Mammoth WVH, ‘Mammoth WVH’: Album Review

Wolfgang Van Halen successfully lives up to his family name while carving out a separate identity and sound on his debut album, Mammoth WVH.

This is quite a narrow needle to thread, at an undeniably difficult time for the younger Van Halen, whose guitar-hero father Eddie died in October 2020. In addition to his personal grief, the reverence and protective bubble surrounding the elder Van Halen’s legacy was at a fever pitch. Some online critics even accused Wolfgang of capitalizing on his dad’s death with the tribute-paying debut single “Distance.”

But one listen to Mammoth WVH makes it clear he isn’t trying to hop on the Van Halen nostalgia train. Apart from a sly lightning-quick quote from Fair Warning‘s “So This Is Love?” at the end of “Don’t Back Down,” there’s no obvious trace of his family’s band here: no flashy guitar solos, none of David Lee Roth or Sammy Hagar’s vocal swagger and no winking sexual wordplay.
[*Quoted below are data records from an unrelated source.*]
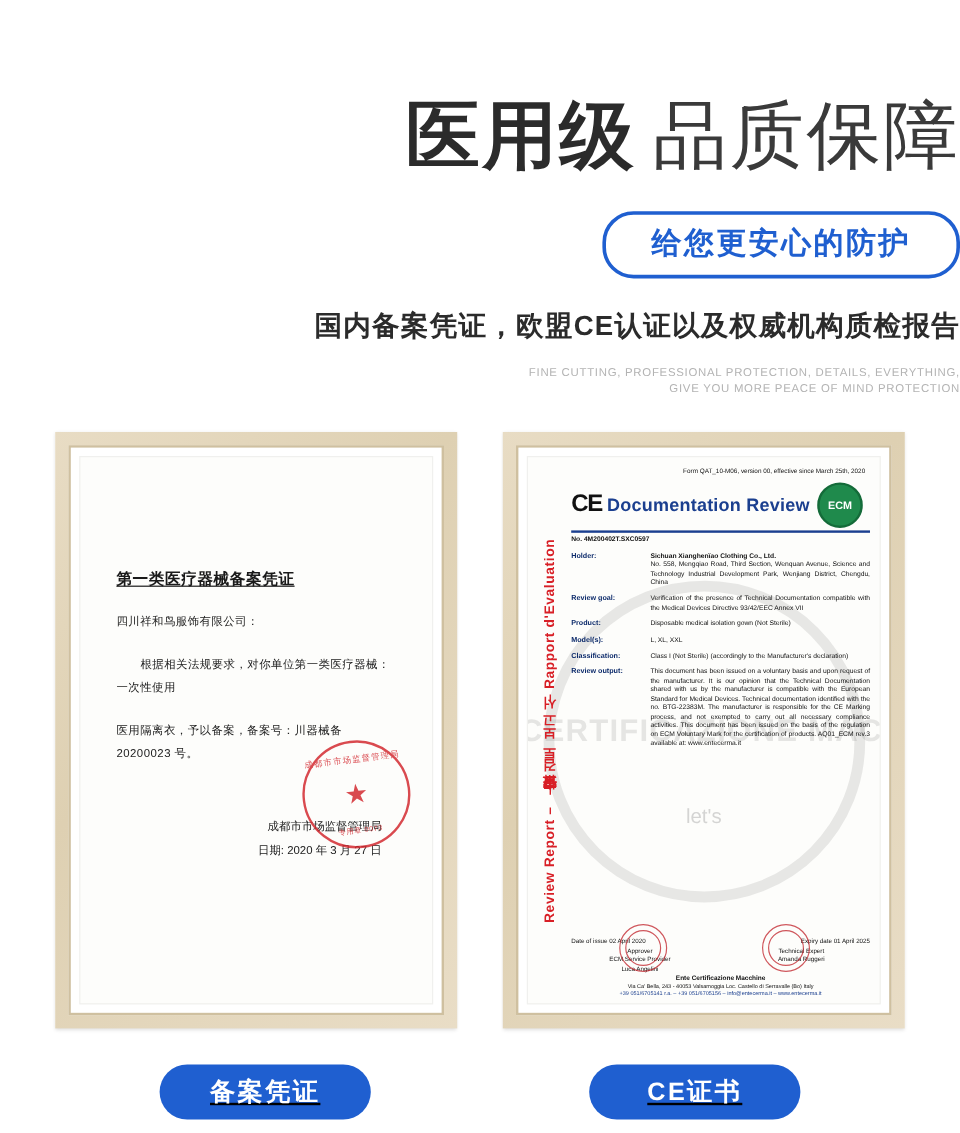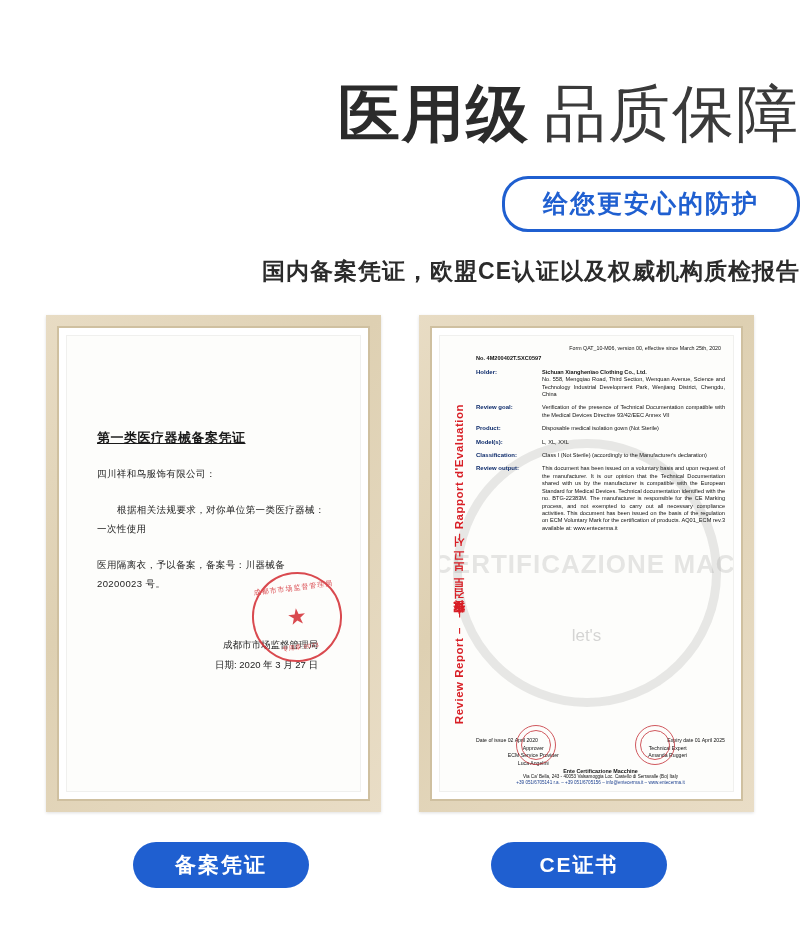--- a/index.html
+++ b/index.html
@@ -383,6 +383,10 @@
   </div>
   <div class="pill">给您更安心的防护</div>
   <div class="subtitle">国内备案凭证，欧盟CE认证以及权威机构质检报告</div>
+  <div class="eng-lines">
+    <div>FINE CUTTING, PROFESSIONAL PROTECTION, DETAILS, EVERYTHING,</div>
+    <div>GIVE YOU MORE PEACE OF MIND PROTECTION</div>
+  </div>
 </div>
 
 <div class="frames">

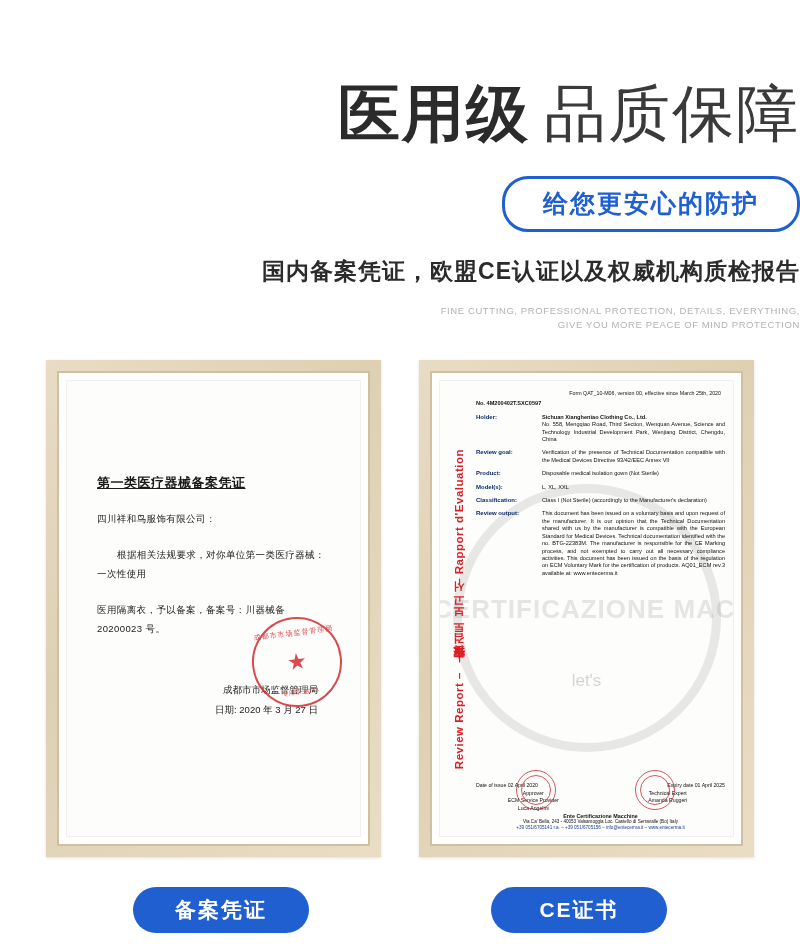--- a/index.html
+++ b/index.html
@@ -428,6 +428,13 @@
         <div class="ce-doc">
           <div class="ce-formline">Form QAT_10-M06, version 00, effective since March 25th, 2020</div>
 
+          <div class="ce-headband">
+            <div class="ce-headtext">
+              <span class="ce-mark">CE</span>
+              <span class="ce-docrev">Documentation Review</span>
+            </div>
+            <div class="ecm-badge">ECM</div>
+          </div>
 
           <div class="ce-no">No. 4M200402T.SXC0597</div>
 

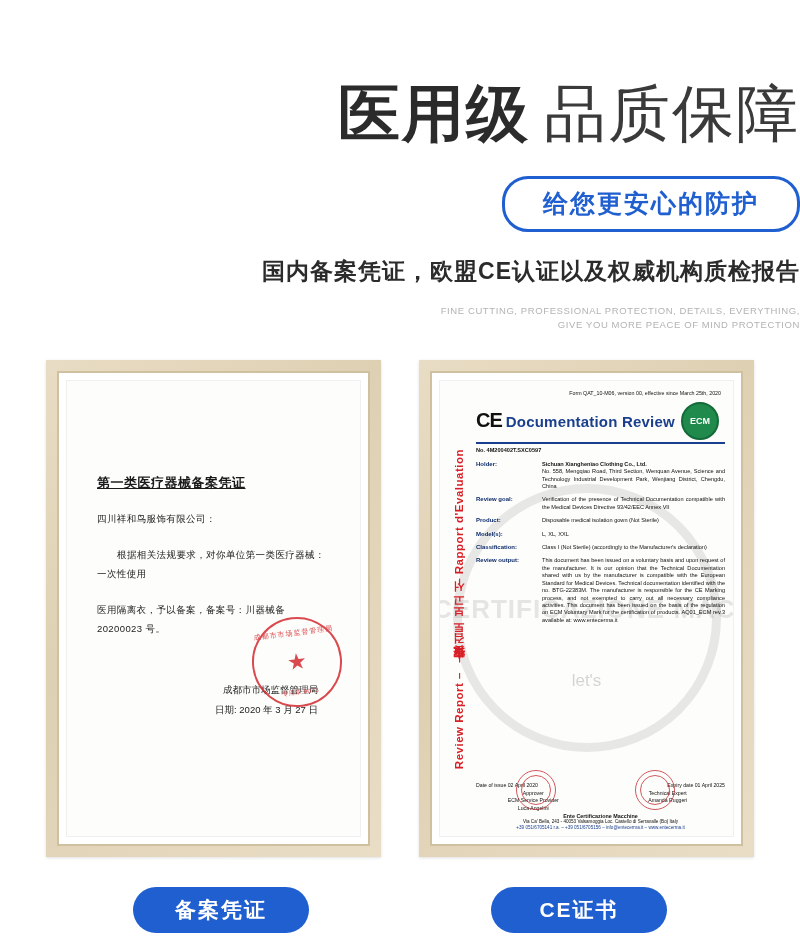--- a/index.html
+++ b/index.html
@@ -359,6 +359,7 @@
     display: flex;
     justify-content: center;
     gap: 182px;
+    text-decoration: underline;
   }
   .cap-btn {
     width: 176px;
There is a clear family connection to be found in the high level of musicianship on Mammoth WVH, on which Wolfgang handles every vocal and instrumental part. But he’s pulling from a different and newer set of influences, with more earnest and emotionally open lyrics. “The Big Picture” channels prime Alice in Chains, the unabashedly catchy “Think It Over” reveals the influence of pop-punk band Jimmy Eat World and a love of Queens of the Stone Age shines through on “Don’t Back Down.”

The songwriting is sharp and admirably varied throughout Mammoth WVH, with the churning bass, chiming acoustic guitars and yearning vocals of “Resolve” and the epic metallic closing track “Stone” adding to the album’s display of creative range. There are plenty of clever, complex instrumental bits to reward repeated listens, but they never detract from the disciplined focus on structure, hooks and melodies.

It’s going to be fascinating to hear how Wolfgang’s music evolves on future albums. Mammoth WVH was completed nearly three years before its release, and it arrives before he’s even served as a bandleader in front of a paying audience. But it’s hard to ask for a more promising start.